Commencing May 31, 2016 the Company will not pay scheduled amortizations under substantially all of its bank facilities until March 31, 2018, including bank debt in DESS BTG, deferring a total amount of up to USD 68 million. Further, the minimum value adjusted equity ratio and value adjusted equity covenant will be removed, minimum consolidated free cash will be reduced to USD 20 million and the minimum value covenant will be reduced to 100% in the same period. A cash sweep mechanism will enable the Company to deleverage when the market recovers. The principal margins on the loans are unchanged and on average 2.8%, however the Company will pay a slightly increased margin of on average 4.25% for the, at any given time, deferred amount under the loan facilities. The loan facilities maturing in October 2016 will be extended until October 2018, and as such, the Company will not have any material debt maturities over the next two years. Further, Ship Finance has agreed to reduce the bareboat hire from June 2016 through May 2018 with approximately USD 17 million in aggregate against an extension of the bare boat period with 3 years in addition to a 50/50 profit-split. Following the refinancing, the Company will be a guarantor for all of its outstanding debt, including Ship Finance.

In exchange for DPC’s 50% ownership in the DESS BTG joint venture, the Company will issue 30,133,022 new common shares, 10,000,000 warrants and pay a cash settlement of USD 2 million. Following the share issue, the Company will have an aggregate of 291,330,216 common shares outstanding. The warrants will be exercisable into common shares in the Company at any time during a period of 36 months at an exercise price of NOK 1.24 per share. Following the transaction, the DESS BTG joint venture will be 100% owned by the Company and comes with attractive finance attached and with limited fixed amortization over the next 22 months it represents an attractive growth opportunity for the Company at a historical low point in the cycle.

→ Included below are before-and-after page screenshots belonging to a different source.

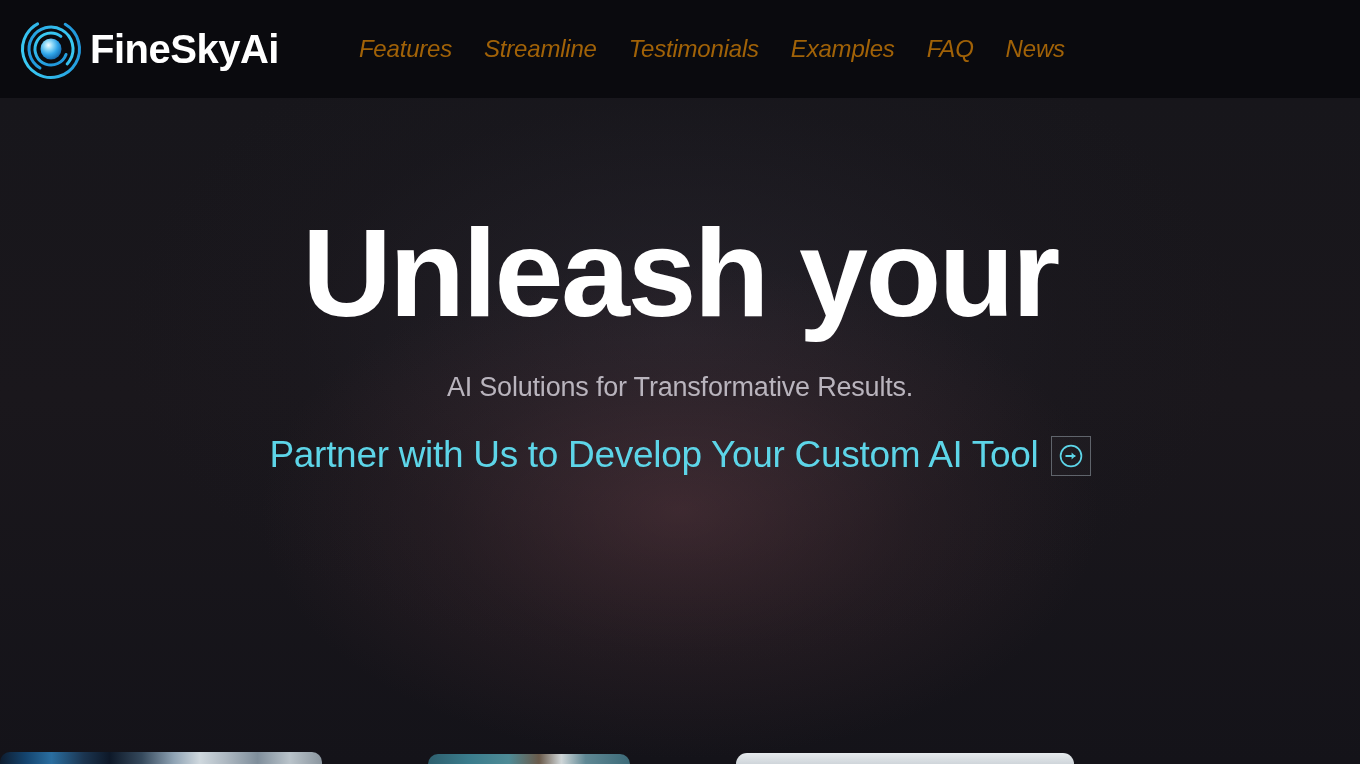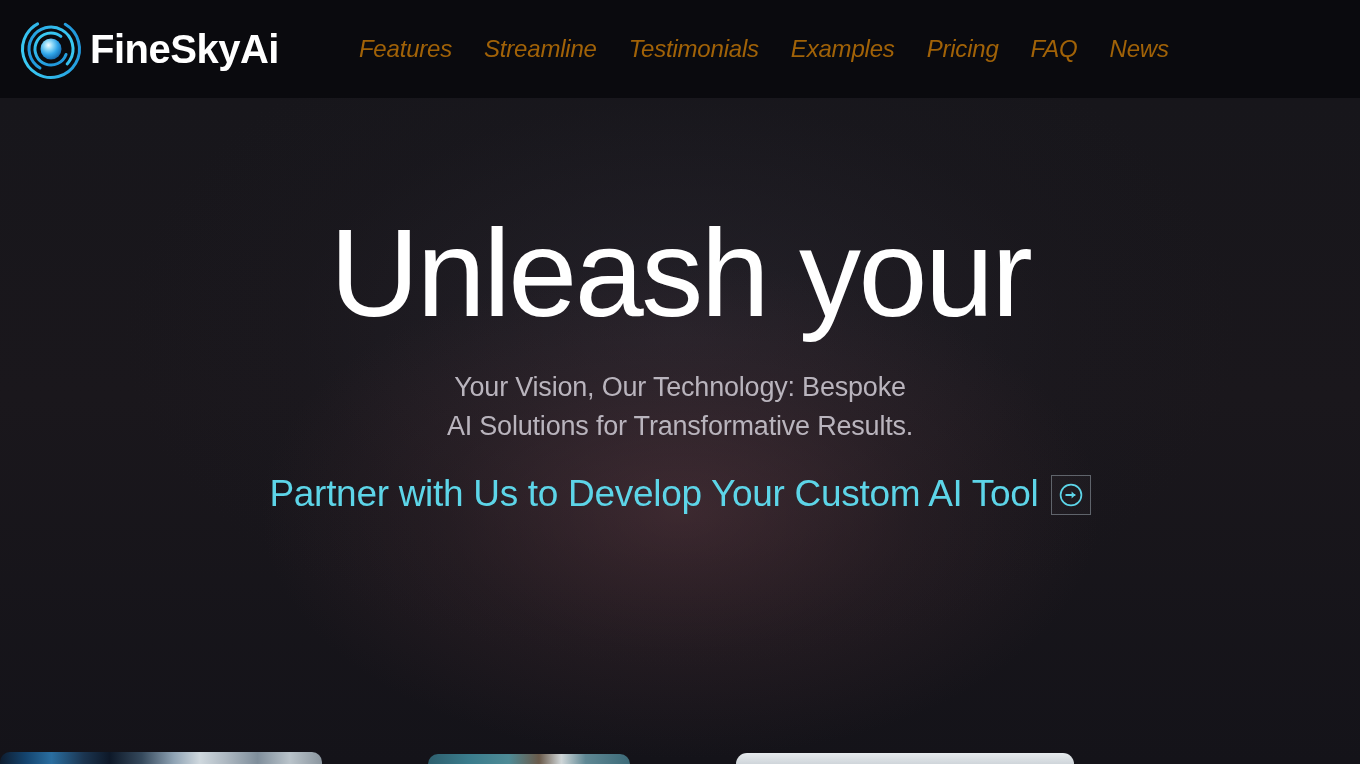--- a/index.html
+++ b/index.html
@@ -97,21 +97,21 @@
     display: flex;
     flex-direction: column;
     align-items: center;
     text-align: center;
   }
 
   .hero-title {
     margin-top: 110px;
     font-size: 124px;
     line-height: 1.05;
-    font-weight: 400;
+    font-weight: 700;
     letter-spacing: -2.5px;
     color: #ffffff;
   }
 
   .hero-title-line2 {
     display: block;
     background: linear-gradient(90deg,
         #4ee06a 0%,
         #44d585 22%,
         #35c7a8 42%,
@@ -259,35 +259,33 @@
         </svg>
       </span>
       <span class="brand-word">FineSkyAi</span>
     </a>
 
     <nav class="main-nav">
       <a class="nav-link" href="#">Features</a>
       <a class="nav-link" href="#">Streamline</a>
       <a class="nav-link" href="#">Testimonials</a>
       <a class="nav-link" href="#">Examples</a>
-      <a class="nav-link" href="#">Pricing</a>
       <a class="nav-link" href="#">FAQ</a>
       <a class="nav-link" href="#">News</a>
     </nav>
   </header>
 
   <section class="hero">
     <div class="hero-inner">
 
       <h1 class="hero-title">
         <span class="hero-title-line1">Unleash your</span>
       </h1>
 
       <p class="hero-subtitle">
-        <span>Your Vision, Our Technology: Bespoke</span>
         <span>AI Solutions for Transformative Results.</span>
       </p>
 
       <div class="hero-cta-wrap">
         <a class="hero-cta" href="#">
           <span>Partner with Us to Develop Your Custom AI Tool</span>
           <span class="cta-arrow">
             <svg width="26" height="26" viewBox="0 0 26 26" xmlns="http://www.w3.org/2000/svg" aria-hidden="true">
               <circle cx="13" cy="13" r="10.4" fill="none" stroke="#5dd5e8" stroke-width="1.7"></circle>
               <path d="M8.2 13 H16.6" stroke="#5dd5e8" stroke-width="1.9" stroke-linecap="round"></path>

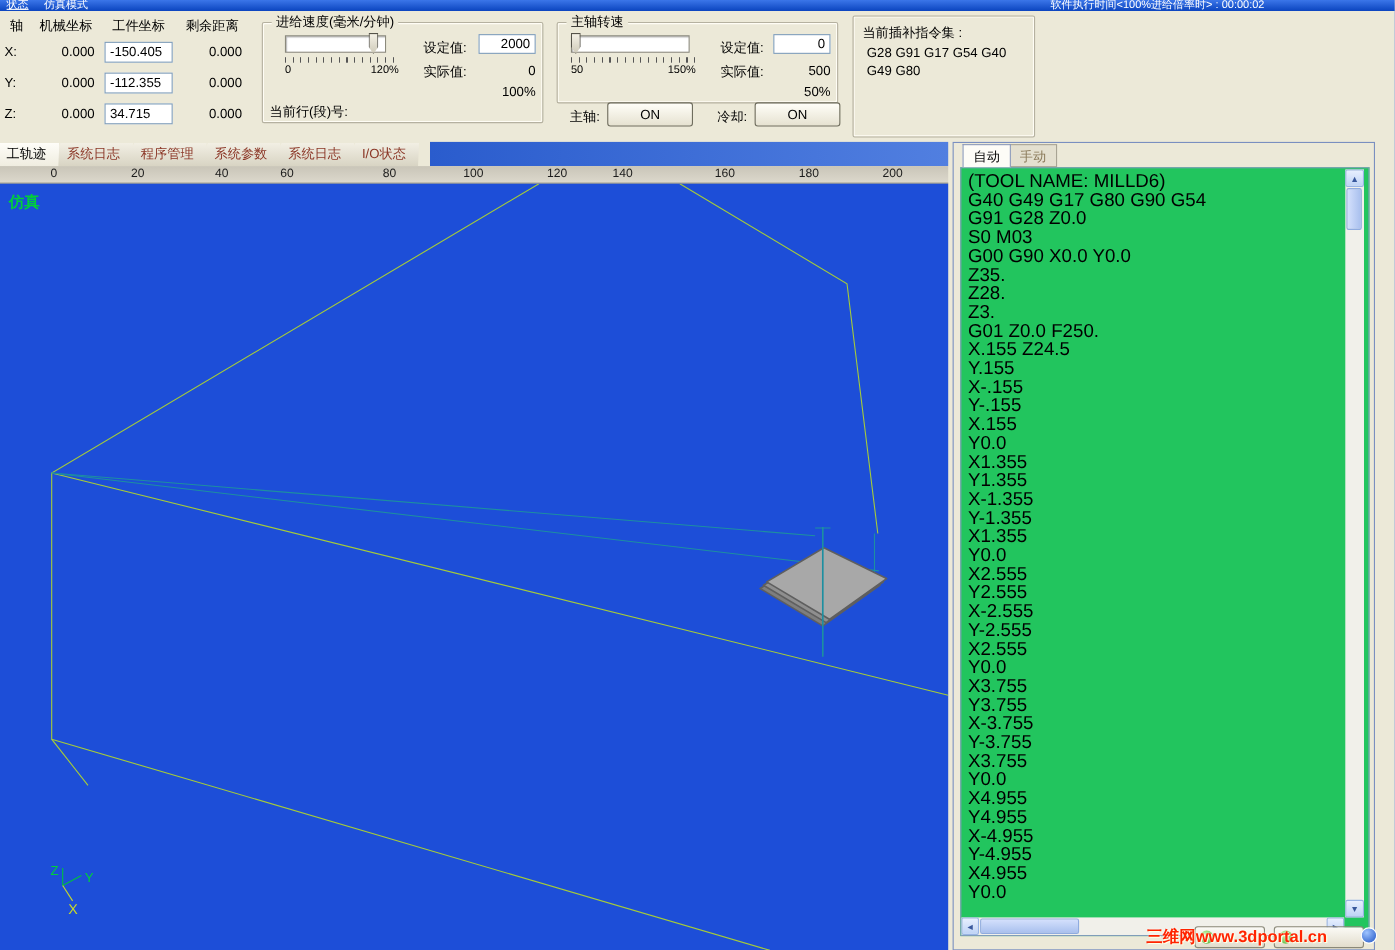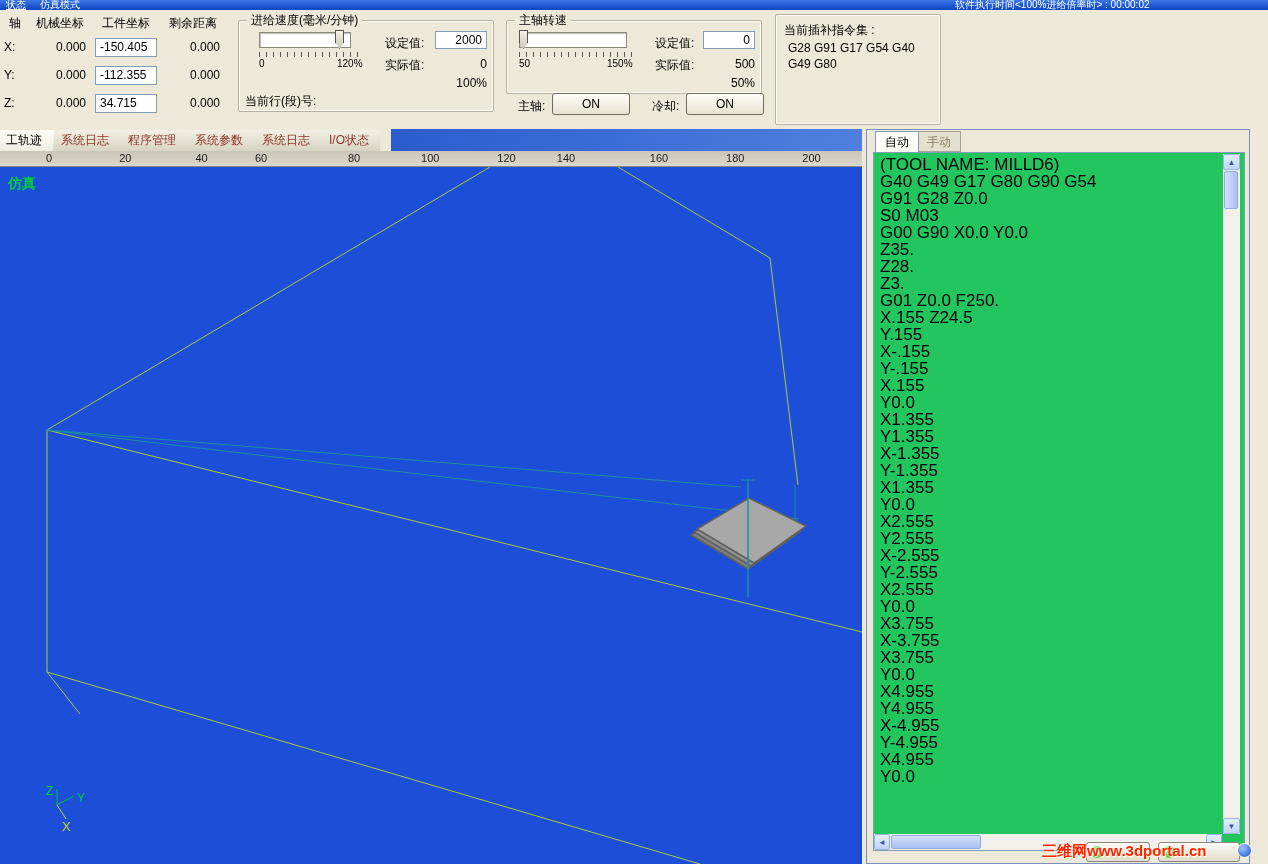--- a/index.html
+++ b/index.html
@@ -275,21 +275,23 @@
         <div class="gline">Y-1.355</div>
         <div class="gline">X1.355</div>
         <div class="gline">Y0.0</div>
         <div class="gline">X2.555</div>
         <div class="gline">Y2.555</div>
         <div class="gline">X-2.555</div>
         <div class="gline">Y-2.555</div>
         <div class="gline">X2.555</div>
         <div class="gline">Y0.0</div>
         <div class="gline">X3.755</div>
+        <div class="gline">Y3.755</div>
         <div class="gline">X-3.755</div>
+        <div class="gline">Y-3.755</div>
         <div class="gline">X3.755</div>
         <div class="gline">Y0.0</div>
         <div class="gline">X4.955</div>
         <div class="gline">Y4.955</div>
         <div class="gline">X-4.955</div>
         <div class="gline">Y-4.955</div>
         <div class="gline">X4.955</div>
         <div class="gline">Y0.0</div>
       </div>
 

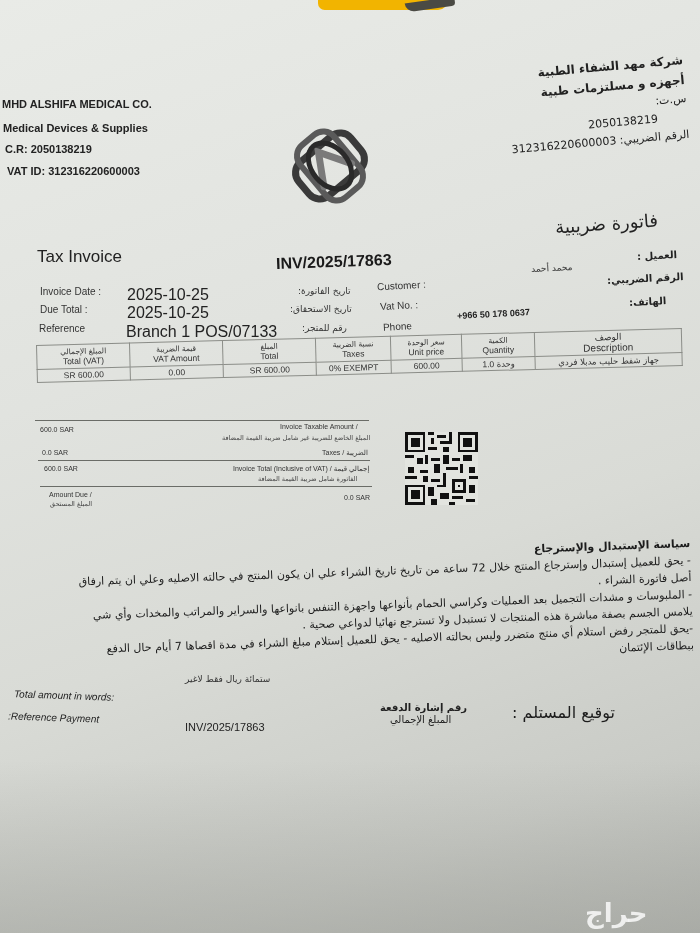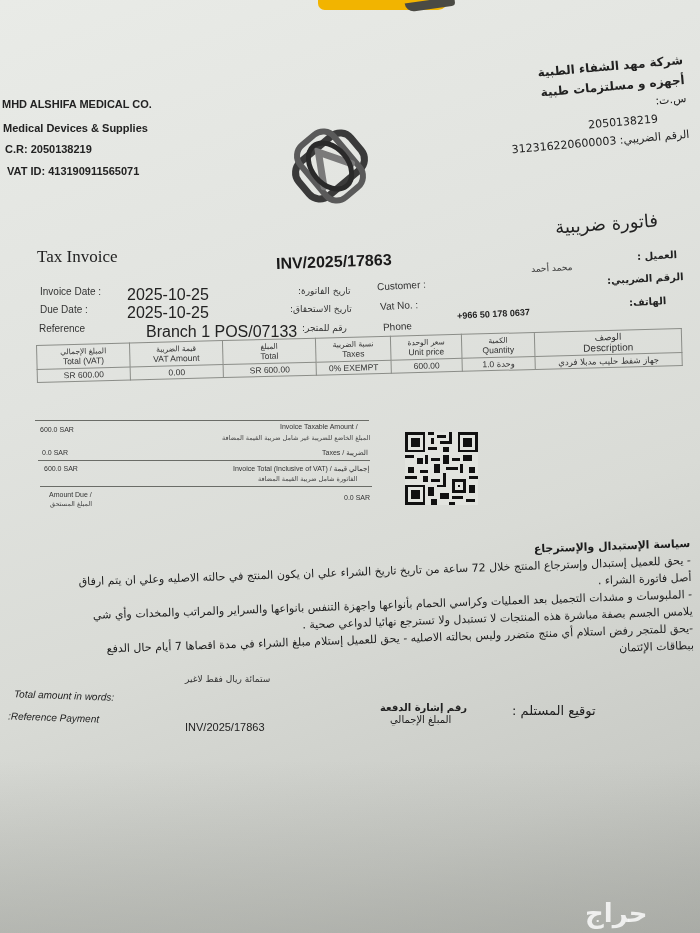--- a/index.html
+++ b/index.html
@@ -50,21 +50,21 @@
 </head>
 <body>
 
 <div class="paper-shade"></div>
 <div class="folder-tab"></div>
 <div class="folder-tab-edge"></div>
 
 <div class="abs en-co" style="left:2px; top:98px; font-size:11px;">MHD ALSHIFA MEDICAL CO.</div>
 <div class="abs en-co" style="left:3px; top:122px;">Medical Devices &amp; Supplies</div>
 <div class="abs en-co" style="left:5px; top:143px;">C.R: 2050138219</div>
-<div class="abs en-co" style="left:7px; top:165px;">VAT ID: 413190911565071</div>
+<div class="abs en-co" style="left:7px; top:165px;">VAT ID: 312316220600003</div>
 
 <div style="position:absolute; right:18px; top:50px; width:220px; transform:rotate(-5deg); transform-origin:right top;">
   <div class="ar-co rtl" style="text-align:right; font-weight:bold; font-size:12px; line-height:20px;">شركة مهد الشفاء الطبية</div>
   <div class="ar-co rtl" style="text-align:right; font-weight:bold; font-size:12px; line-height:20px;">أجهزه و مسلتزمات طبية</div>
   <div class="ar-co rtl" style="text-align:right; font-size:11px; line-height:18px;">س.ت:</div>
   <div class="ar-co" style="text-align:right; font-size:11px; line-height:18px; padding-right:30px;">2050138219</div>
   <div class="ar-co" style="text-align:right; font-size:11px; line-height:18px; white-space:nowrap;">
     <span>312316220600003</span>
     <span class="rtl" style="display:inline-block; direction:rtl;">الرقم الضريبي:</span>
   </div>
@@ -74,34 +74,34 @@
   <svg width="96" height="96" viewBox="0 0 96 96">
     <g transform="rotate(-40 48 48)" fill="none" stroke-linecap="round">
       <rect x="14" y="26" width="68" height="44" rx="14" stroke="#3a3a3a" stroke-width="7"></rect>
       <rect x="26" y="14" width="44" height="68" rx="14" stroke="#5a5a5a" stroke-width="6"></rect>
       <path d="M30 60 L48 30 L66 60" stroke="#7a7a7a" stroke-width="7"></path>
       <ellipse cx="48" cy="48" rx="18" ry="26" stroke="#2a2a2a" stroke-width="5"></ellipse>
     </g>
   </svg>
 </div>
 
-<div class="abs" style="left:37px; top:247px; font-family:Liberation Serif, serif; font-size:17px; color:#222;">Tax Invoice</div>
+<div class="abs" style="left:37px; top:247px; font-family:Liberation Sans, sans-serif; font-size:17px; color:#222;">Tax Invoice</div>
 <div class="abs" style="left:276px; top:253px; font-family:'Liberation Sans',sans-serif; font-size:16px; font-weight:bold; color:#1a1a1a; transform:rotate(-2deg);">INV/2025/17863</div>
 <div class="abs rtl" style="left:555px; top:213px; font-family:'DejaVu Sans',sans-serif; font-size:18px; color:#222; transform:rotate(-4deg);">فاتورة ضريبية</div>
 
 <div class="abs lbl" style="left:40px; top:286px;">Invoice Date :</div>
 <div class="abs val" style="left:127px; top:286px;">2025-10-25</div>
 <div class="abs ar-lbl rtl" style="left:298px; top:286px;">تاريخ الفاتورة:</div>
 
-<div class="abs lbl" style="left:40px; top:304px;">Due Date :</div>
+<div class="abs lbl" style="left:40px; top:304px;">Due Total :</div>
 <div class="abs val" style="left:127px; top:304px;">2025-10-25</div>
 <div class="abs ar-lbl rtl" style="left:290px; top:304px;text-align:center;">تاريخ الاستحقاق:</div>
 
 <div class="abs lbl" style="left:39px; top:323px;">Reference</div>
-<div class="abs val" style="left:126px; top:323px;margin-left:20px;">Branch 1 POS/07133</div>
+<div class="abs val" style="left:126px; top:323px;">Branch 1 POS/07133</div>
 <div class="abs ar-lbl rtl" style="left:302px; top:323px;">رقم للمتجر:</div>
 
 <div class="abs lbl" style="left:377px; top:280px; transform:rotate(-3deg);">Customer :</div>
 <div class="abs ar-lbl rtl" style="left:531px; top:263px; font-size:9px; transform:rotate(-3deg);">محمد أحمد</div>
 <div class="abs ar-lbl-b rtl" style="left:637px; top:250px; transform:rotate(-3deg);">العميل :</div>
 
 <div class="abs lbl" style="left:380px; top:300px; transform:rotate(-3deg);">Vat No. :</div>
 <div class="abs ar-lbl-b rtl" style="left:607px; top:273px; transform:rotate(-3deg);">الرقم الضريبي:</div>
 
 <div class="abs lbl" style="left:383px; top:321px; transform:rotate(-3deg);">Phone</div>
@@ -204,21 +204,21 @@
 
 <div style="position:absolute; left:15px; top:536px; width:675px; transform:rotate(-2deg); transform-origin:right top;">
   <div class="policy" style="text-align:right; font-weight:bold; line-height:16px;">سياسة الإستبدال والإسترجاع</div>
   <div class="policy" style="text-align:right; line-height:17px;">- يحق للعميل إستبدال وإسترجاع المنتج خلال 72 ساعة من تاريخ تاريخ الشراء علي ان يكون المنتج في حالته الاصليه وعلي ان يتم ارفاق</div>
   <div class="policy" style="text-align:right; line-height:17px;">أصل فاتورة الشراء .</div>
   <div class="policy" style="text-align:right; line-height:17px;">- الملبوسات و مشدات التجميل بعد العمليات وكراسي الحمام بأنواعها واجهزة التنفس بانواعها والسراير والمراتب والمخدات وأي شي</div>
   <div class="policy" style="text-align:right; line-height:17px;">يلامس الجسم بصفة مباشرة هذه المنتجات لا تستبدل ولا تسترجع نهائيا لدواعي صحية .</div>
   <div class="policy" style="text-align:right; line-height:17px;">-يحق للمتجر رفض استلام أي منتج متضرر وليس بحالته الاصليه - يحق للعميل إستلام مبلغ الشراء في مدة اقصاها 7 أيام حال الدفع</div>
   <div class="policy" style="text-align:right; line-height:17px;">ببطاقات الإئتمان</div>
 </div>
-<div class="abs policy" style="left:512px; top:703px; font-size:13px;">توقيع المستلم :</div>
+<div class="abs policy" style="left:512px; top:703px; font-size:16px;">توقيع المستلم :</div>
 
 <div class="abs italic-lbl" style="left:14px; top:690px; transform:rotate(2deg);">Total amount in words:</div>
 <div class="abs ar-lbl rtl" style="left:185px; top:674px;">ستمائة ريال فقط لاغير</div>
 <div class="abs ar-lbl-b rtl" style="left:390px; top:714px; font-weight:normal;">المبلغ الإجمالي</div>
 
 <div class="abs italic-lbl" style="left:8px; top:712px; transform:rotate(2deg);">:Reference Payment</div>
 <div class="abs val" style="left:185px; top:721px; font-size:11px;">INV/2025/17863</div>
 <div class="abs ar-lbl-b rtl" style="left:380px; top:702px;">رقم إشارة الدفعة</div>
 
 <div class="watermark">حراج</div>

The refinancing of the debt facilities and the roll-up of the joint venture are both subject to standard closing conditions, including approval by the Company’s shareholders of the issuance of the warrants at an extraordinary general meeting and anti-trust approval. An extraordinary general meeting will be called for, and closing of the transaction (including issue of the consideration shares and warrants) is expected to take place during Q3 2016. An information memorandum with further details on the transaction will be prepared and published in accordance with the Norwegian Securities Trading Act and the Oslo Stock Exchange’s Continuing Obligations.